At other times, he called Muslims for consultation and said, “I consider you as my younger brothers; I’m your elder brother and we both belong to Mother India,” his son said.
What Mr. Singh considered his neutrality at work, however, fueled his resentment at what he saw as “the appeasement of minorities” – Muslims, in other words — his son said.
His father was not in favor of the creation of Pakistan. But once it existed, he believed, “If a country has been made for you, you should all go there,” his son said.
Mr. Singh was a devout Hindu, eschewing alcohol and maintaining a vegetarian diet. He visited Ayodhya at least annually, staying in a guest house at a temple. Since college days, Ram had been his religious focal point.
Ram is one of the incarnations of Lord Vishnu, who is part of Hinduism’s holy trinity: Vishnu is the protector; Brahma is the creator; Shiva is the destroyer.
According to Hindu scriptures, Ram was born in Ayodhya tens of thousands of years ago.

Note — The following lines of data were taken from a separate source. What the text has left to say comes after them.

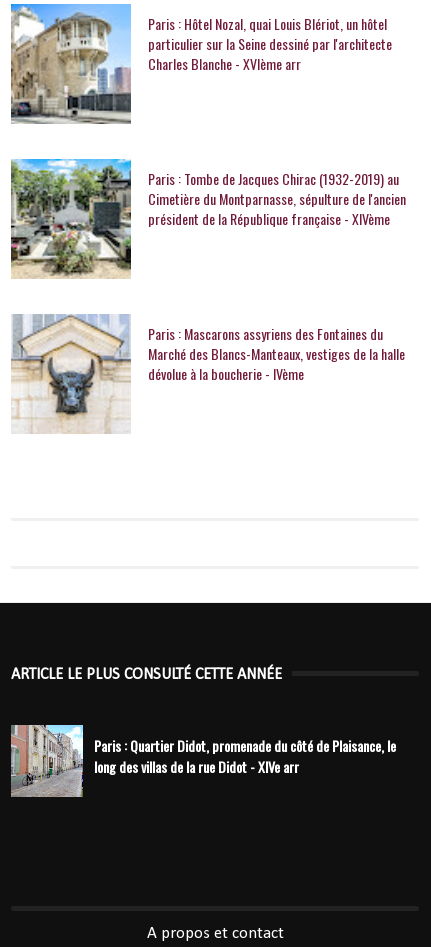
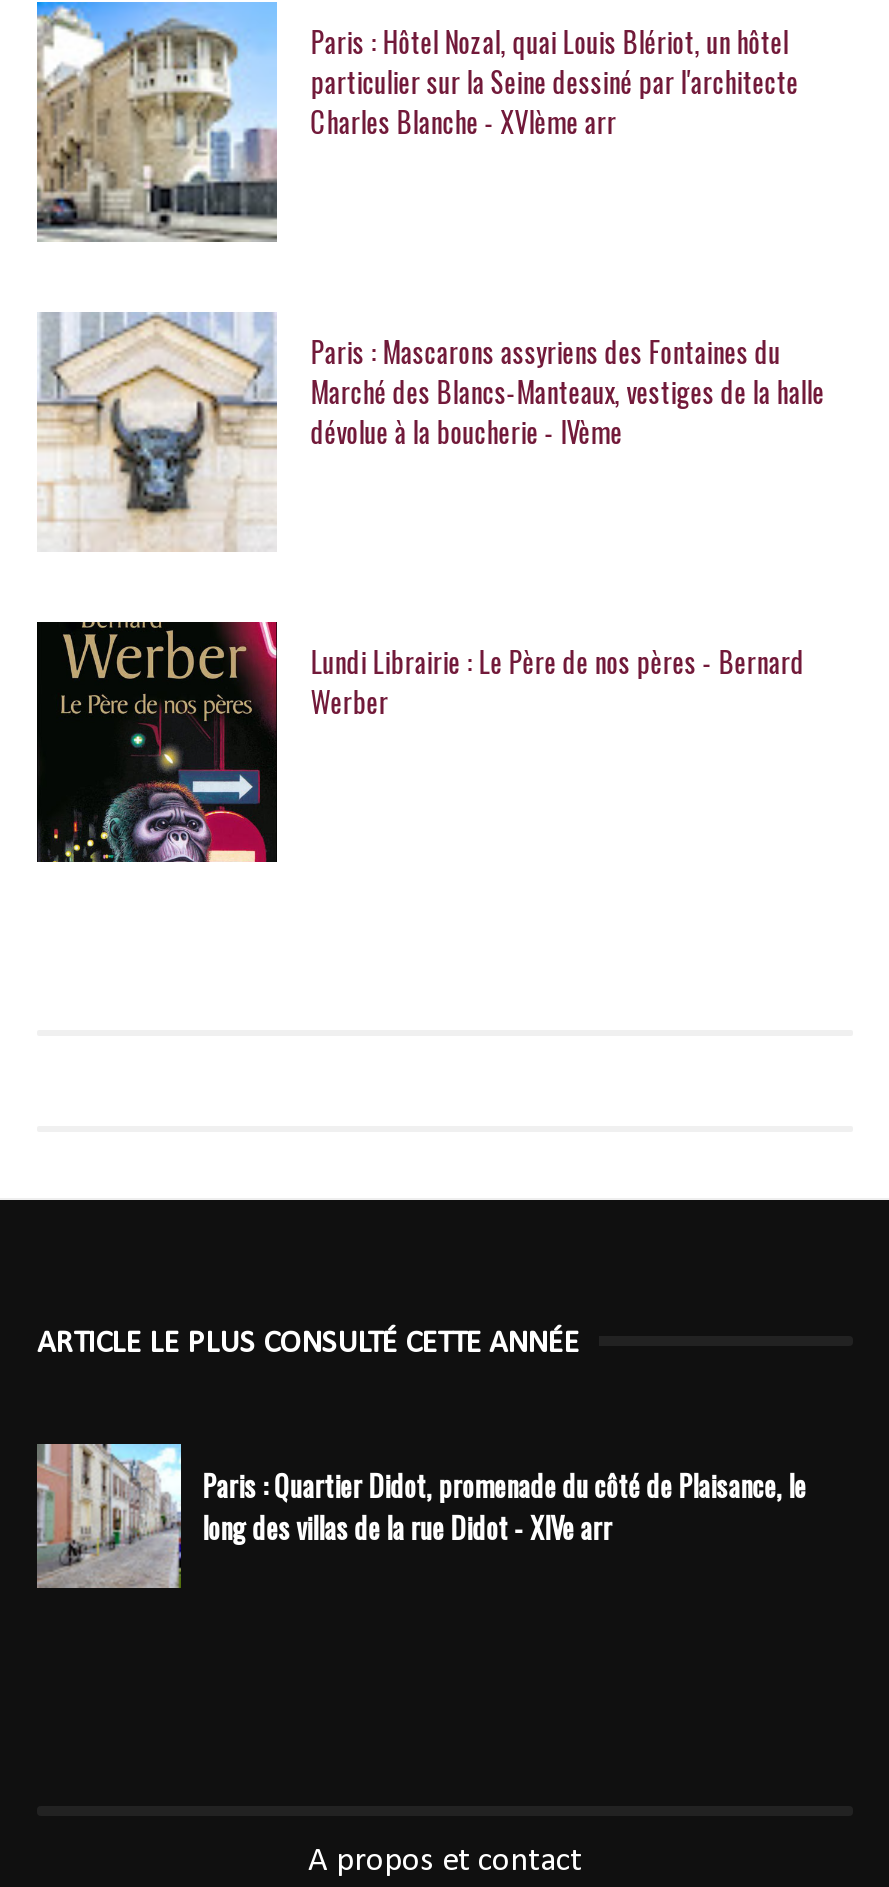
- [image]
- Paris : Tombe de Jacques Chirac (1932-2019) au
- Cimetière du Montparnasse, sépulture de l'ancien
- président de la République française - XIVème

moved up: [image] | Paris : Mascarons assyriens des Fontaines du | Marché des Blancs-Manteaux, vestiges de la halle | dévolue à la boucherie - IVème

+ [image]
+ Lundi Librairie : Le Père de nos pères - Bernard
+ Werber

He was the eldest son of the Hindu King Dasharath of the Solar Dynasty, so-called because the monarchs were believed to be descendants of the sun. Ram is revered as “maryada purushottam,” an excellent man of honor.
It was to Ayodhya that Ram returned from exile after rescuing his wife, Sita, from the demon god Ravan in Sri Lanka, according to an ancient Sanskrit version of the Ramayan, the Hindu text about Ram’s life.
Benevolently, Ram ruled over his kingdom from Ayodhya, becoming the epitome of good governance, the Ramayan says. And, in the twilight of his life, he was said to walk through a door in Ayodhya directly to heaven.
As Mr. Singh aged, his conviction grew that he wanted to put Ram back where he believed he belonged, his son said. He thought Muslims should yield the Babri Masjid.
“He used to have this tussle in him that ‘While I so much respect their religion, why don’t they reciprocate?’” his son said.
In the mid-1940s, Mr. Singh met K.K. Nayar, an administrator in the national Indian Civil Service, Mr. Singh’s son said. The service was a precursor to today’s Indian Administrative Service and the two men were stationed in the same city.
Mr. Nayar was from Kerala in the south. He was erudite and more soft-spoken than Mr. Singh. The two men found common cause in their reverence of Ram and their desire to take action, Mr. Singh’s son said. Both men were also sympathetic to the Hindu Mahasabha, the conservative Hindu political party, but refrained from actively supporting it because of their government jobs, he said.
Together, the men asked the official in charge of appointments in the United Provinces to post them at the same time to Faizabad, which administered Ayodhya, according to Mr. Singh’s son.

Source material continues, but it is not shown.